JavaScript Generators and Iterators

Intermediate 9 min read

What you'll learn

✓The iterator and iterable protocols
✓How generator functions pause and resume
✓Building lazy infinite sequences
✓Async generators for streaming data
✓Where generators are worth the cost

Prerequisites

•Comfortable with JavaScript functions

Iterators and generators are how JavaScript expresses “a sequence of values you can step through, one at a time.” for...of works on them, the spread operator consumes them, and yield lets you write them by hand without managing state yourself. They are an underused tool for streaming data, lazy evaluation, and clean control flow.

What and why

An iterator is any object with a next() method that returns { value, done }. An iterable is any object that returns an iterator from its [Symbol.iterator]() method. Arrays, strings, Map, Set, and NodeList are all iterable.

A generator function (function*) is a way to build iterators without writing the boilerplate. Each yield pauses the function and returns a value to the caller. Calling next() resumes execution until the next yield or return. That suspended state — the local variables, the position in the function — is preserved between calls.

The “why” is laziness. Generators only compute the next value when asked. You can model infinite sequences, stream a huge file line by line, or build pipelines that process one element at a time without materializing intermediate arrays.

Mental model

A generator is a pausable function. Each call to next() runs the function until it hits a yield, hands the value to you, and freezes. The next call thaws it and continues.

gen.next() -> run until yield -> { value, done: false }
gen.next() -> resume until next yield -> { value, done: false }
gen.next() -> resume until return -> { value, done: true }

State preserved across pauses:
- local variables
- position in code
- try/catch context

Generator execution

Hands-on example

A simple range generator:

function* range(start, end, step = 1) {
  for (let i = start; i < end; i += step) {
    yield i;
  }
}

for (const n of range(0, 5)) console.log(n); // 0,1,2,3,4
console.log([...range(0, 3)]); // [0,1,2]
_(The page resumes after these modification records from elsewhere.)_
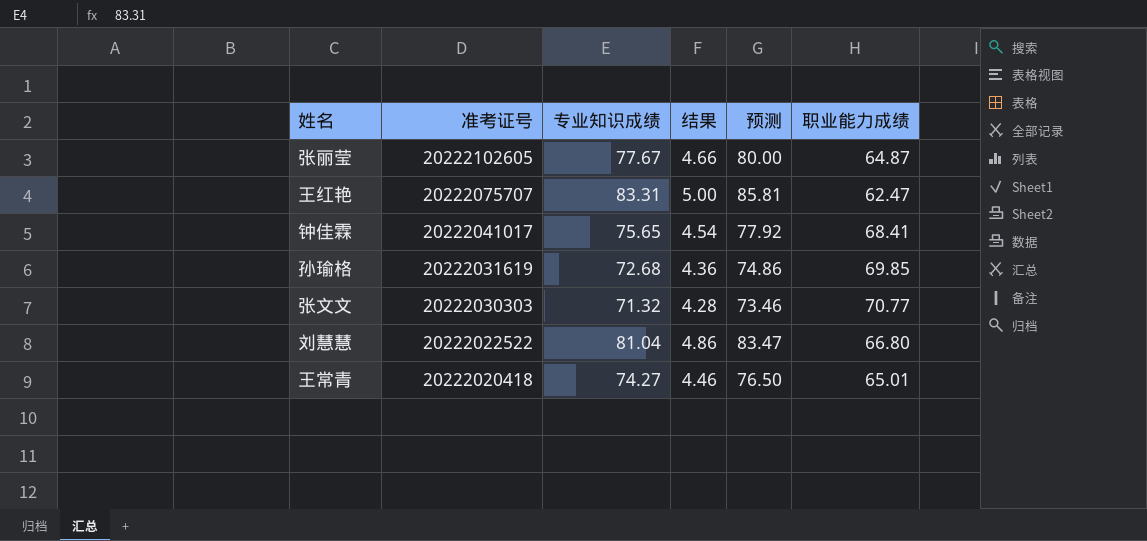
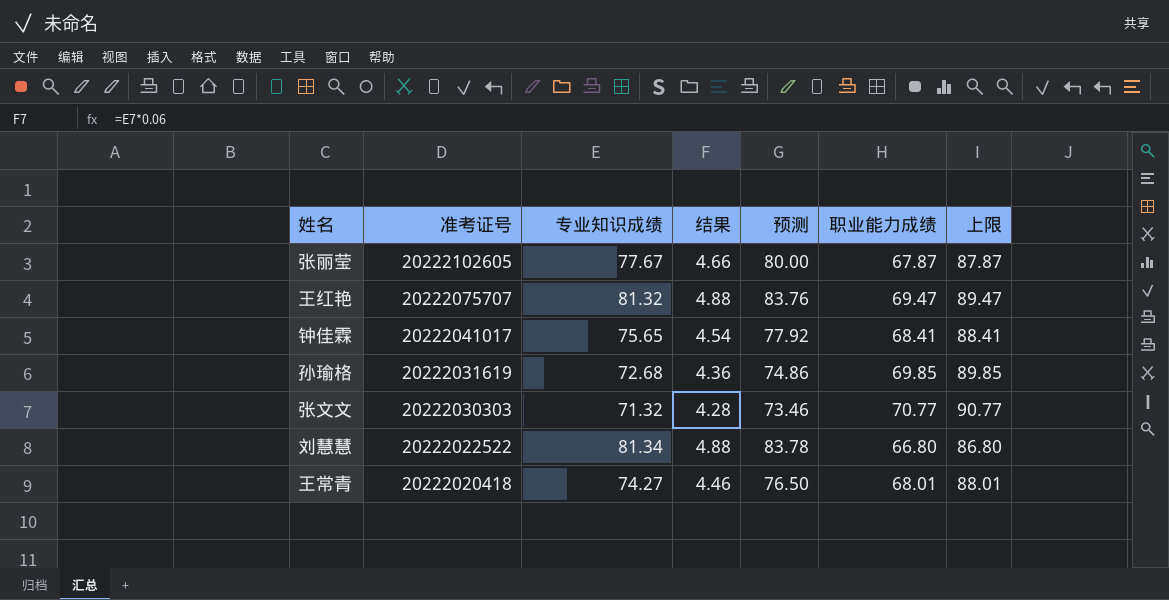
column 上限 | formula: none -> [职业能力成绩] + 20
张丽莹 | 职业能力成绩: 64.87 -> 67.87
王红艳 | 专业知识成绩: 83.31 -> 81.32
王红艳 | 结果: 5.00 -> 4.88
王红艳 | 预测: 85.81 -> 83.76
王红艳 | 职业能力成绩: 62.47 -> 69.47
刘慧慧 | 专业知识成绩: 81.04 -> 81.34
刘慧慧 | 结果: 4.86 -> 4.88
刘慧慧 | 预测: 83.47 -> 83.78
王常青 | 职业能力成绩: 65.01 -> 68.01

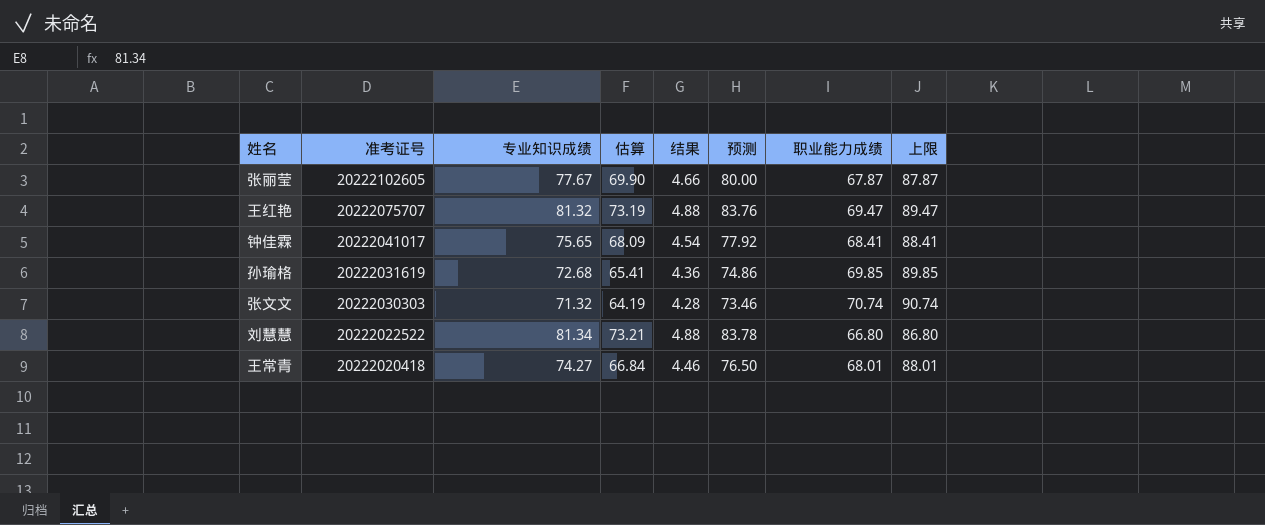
column 估算 | formula: none -> [专业知识成绩] * 0.9
张文文 | 职业能力成绩: 70.77 -> 70.74
张文文 | 上限: 90.77 -> 90.74

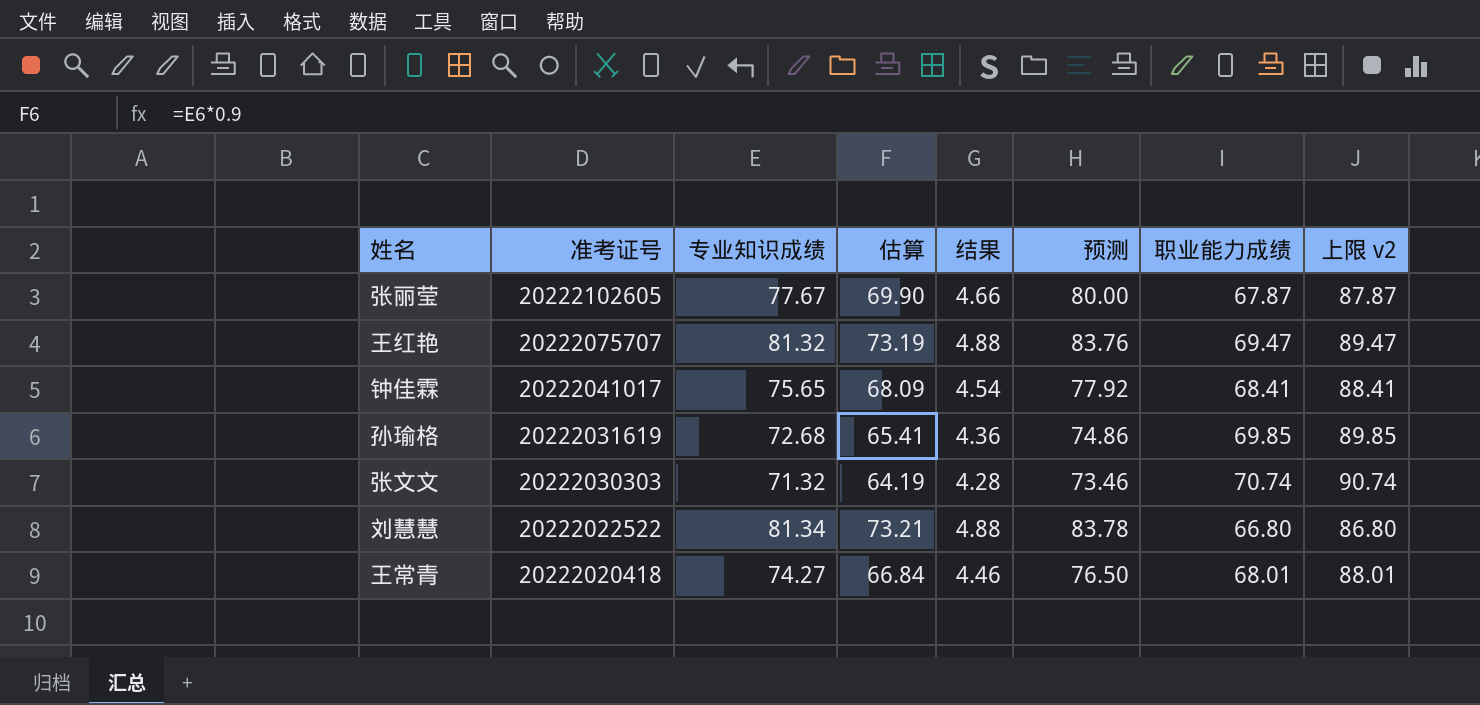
column name: 上限 -> 上限 v2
No array is built. range(0, 1_000_000) is cheap because it generates on demand.

A custom iterable class:

class Stack {
  constructor() { this.items = []; }
  push(x) { this.items.push(x); }
  *[Symbol.iterator]() {
    for (let i = this.items.length - 1; i >= 0; i--) yield this.items[i];
  }
}

const s = new Stack();
s.push(1); s.push(2); s.push(3);
console.log([...s]); // [3, 2, 1]

Because Stack defines [Symbol.iterator], it works with for...of, spread, and destructuring.
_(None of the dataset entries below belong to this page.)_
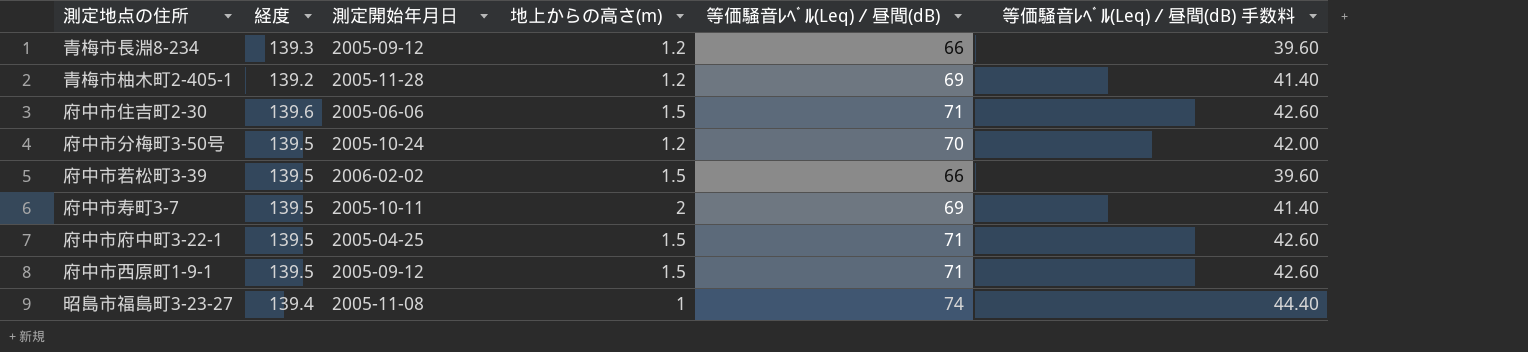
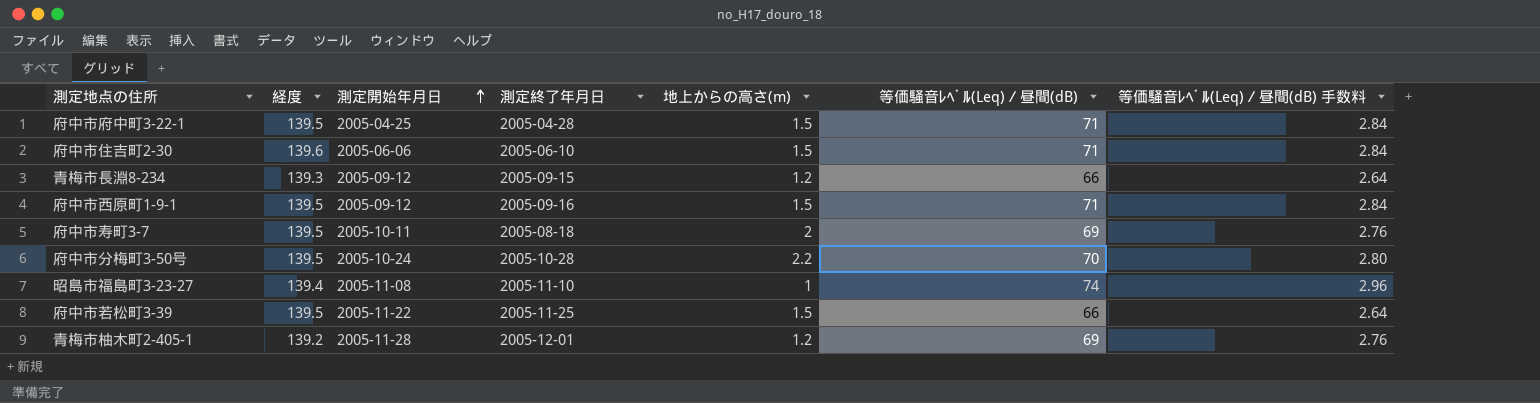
row order: none -> 測定開始年月日 ascending
column 測定終了年月日 | position: none -> 4
column 等価騒音ﾚﾍﾞﾙ(Leq)／昼間(dB) 手数料 | formula: [等価騒音ﾚﾍﾞﾙ(Leq)／昼間(dB)] * 0.6 -> [等価騒音ﾚﾍﾞﾙ(Leq)／昼間(dB)] * 0.04
府中市分梅町3-50号 | 地上からの高さ(m): 1.2 -> 2.2
府中市若松町3-39 | 測定開始年月日: 2006-02-02 -> 2005-11-22

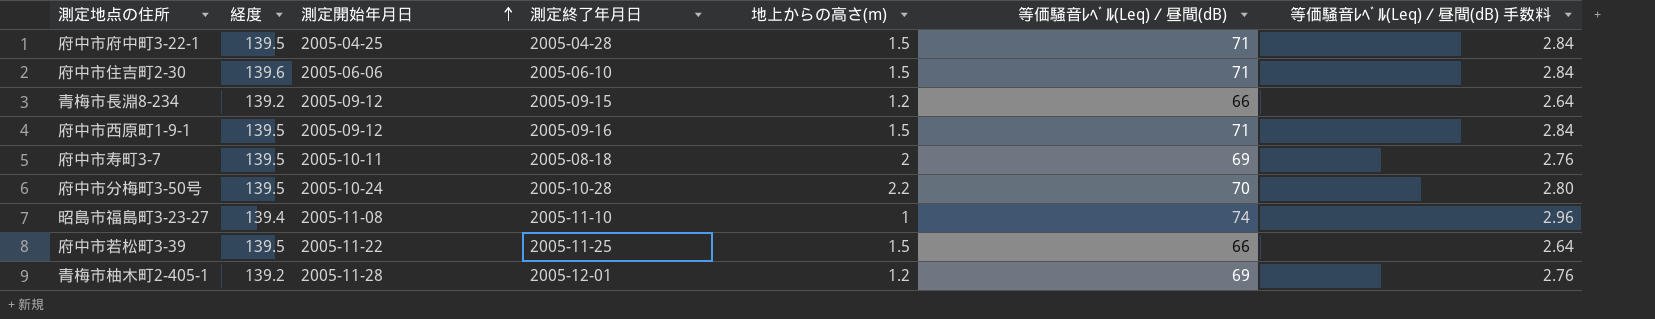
青梅市長淵8-234 | 経度: 139.3 -> 139.2

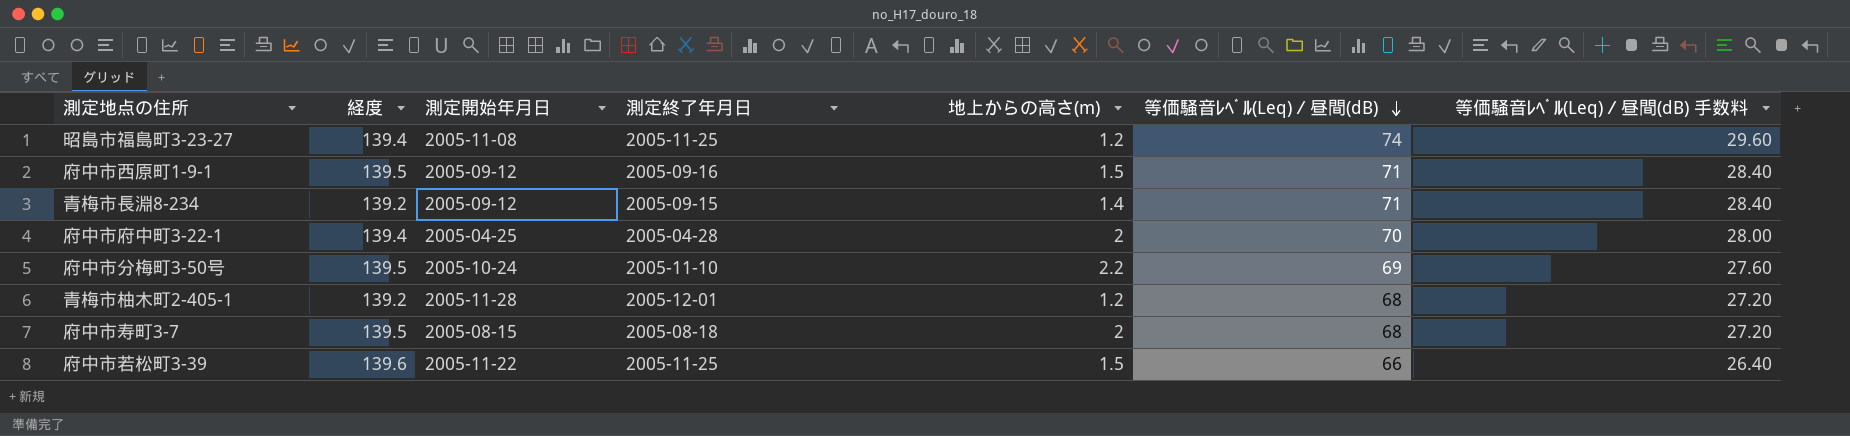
row order: 測定開始年月日 ascending -> 等価騒音ﾚﾍﾞﾙ(Leq)／昼間(dB) descending
column 等価騒音ﾚﾍﾞﾙ(Leq)／昼間(dB) 手数料 | formula: [等価騒音ﾚﾍﾞﾙ(Leq)／昼間(dB)] * 0.04 -> [等価騒音ﾚﾍﾞﾙ(Leq)／昼間(dB)] * 0.4
row 府中市住吉町2-30: 139.6 | 2005-06-06 | 2005-06-10 | 1.5 | 71 | 2.84 -> none
昭島市福島町3-23-27 | 測定終了年月日: 2005-11-10 -> 2005-11-25
昭島市福島町3-23-27 | 地上からの高さ(m): 1 -> 1.2
青梅市長淵8-234 | 地上からの高さ(m): 1.2 -> 1.4
青梅市長淵8-234 | 等価騒音ﾚﾍﾞﾙ(Leq)／昼間(dB): 66 -> 71
府中市府中町3-22-1 | 経度: 139.5 -> 139.4
府中市府中町3-22-1 | 地上からの高さ(m): 1.5 -> 2
府中市府中町3-22-1 | 等価騒音ﾚﾍﾞﾙ(Leq)／昼間(dB): 71 -> 70
府中市分梅町3-50号 | 測定終了年月日: 2005-10-28 -> 2005-11-10
府中市分梅町3-50号 | 等価騒音ﾚﾍﾞﾙ(Leq)／昼間(dB): 70 -> 69
青梅市柚木町2-405-1 | 等価騒音ﾚﾍﾞﾙ(Leq)／昼間(dB): 69 -> 68
府中市寿町3-7 | 測定開始年月日: 2005-10-11 -> 2005-08-15
府中市寿町3-7 | 等価騒音ﾚﾍﾞﾙ(Leq)／昼間(dB): 69 -> 68
府中市若松町3-39 | 経度: 139.5 -> 139.6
Generators can also receive values back from next():

function* dialog() {
  const name = yield 'What is your name?';
  const age = yield `Hello ${name}, how old are you?`;
  return `${name} is ${age}`;
}

const d = dialog();
console.log(d.next().value);       // What is your name?
console.log(d.next('Yash').value); // Hello Yash, how old are you?
console.log(d.next(28).value);     // Yash is 28

This bidirectional communication is what makes generators useful for coroutines and state machines.

Async generators

async function* lets you yield asynchronously. The consumer uses for await...of.
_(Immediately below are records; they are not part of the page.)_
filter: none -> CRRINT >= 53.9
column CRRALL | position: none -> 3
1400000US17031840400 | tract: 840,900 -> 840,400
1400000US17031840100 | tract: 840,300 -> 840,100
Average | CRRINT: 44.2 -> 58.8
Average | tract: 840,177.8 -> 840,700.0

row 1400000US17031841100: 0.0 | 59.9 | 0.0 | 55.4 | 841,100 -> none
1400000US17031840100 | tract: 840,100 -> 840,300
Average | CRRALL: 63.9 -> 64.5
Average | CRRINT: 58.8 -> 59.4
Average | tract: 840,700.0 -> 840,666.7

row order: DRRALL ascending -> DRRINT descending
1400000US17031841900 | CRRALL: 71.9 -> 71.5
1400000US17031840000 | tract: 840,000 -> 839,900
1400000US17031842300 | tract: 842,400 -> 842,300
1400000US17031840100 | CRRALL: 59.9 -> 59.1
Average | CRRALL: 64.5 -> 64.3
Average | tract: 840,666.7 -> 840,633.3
async function* readLines(stream) {
  let buffer = '';
  for await (const chunk of stream) {
    buffer += chunk;
    let newlineIndex;
    while ((newlineIndex = buffer.indexOf('\n')) >= 0) {
      yield buffer.slice(0, newlineIndex);
      buffer = buffer.slice(newlineIndex + 1);
    }
  }
  if (buffer) yield buffer;
}

for await (const line of readLines(process.stdin)) {
  console.log('line:', line);
}

This pattern is the natural way to consume Node streams without callbacks or transforming everything into arrays.

Common pitfalls

Iterating a generator twice. Generators are single-use. Once exhausted, next() returns { done: true } forever. Create a new one if you need to iterate again.
Forgetting that yield is an expression. Its value comes from the next next(value) call, not from the right-hand side.
Treating arrays of promises like async iterables. They are not. Use Promise.all or wrap in an async generator.
Throwing without a try/catch inside the generator. The error propagates to the caller of next(), not silently.

Best practices

Use generators for streaming, pagination, and pipelines where laziness is a real benefit.
For small finite collections, plain arrays are simpler. Do not reach for generators just because they look elegant.
Compose generators by delegating with yield*:

function* numbers() { yield 1; yield 2; yield* range(3, 6); }

Pair async generators with AbortSignal to support cancellation cleanly.

FAQ

Can I use return inside a generator? Yes. It produces a final { value, done: true } and ends the generator.

Are generators slower than plain arrays? Yes, per-element, due to the protocol overhead. They win when you can avoid materializing large intermediate collections.

Can I await inside a regular generator? No, only inside async function*. A regular generator pauses on yield, not on promises.

How do generators relate to async/await? async/await started as a syntactic restriction of generators that always yield promises. They share the same pause/resume mechanism conceptually.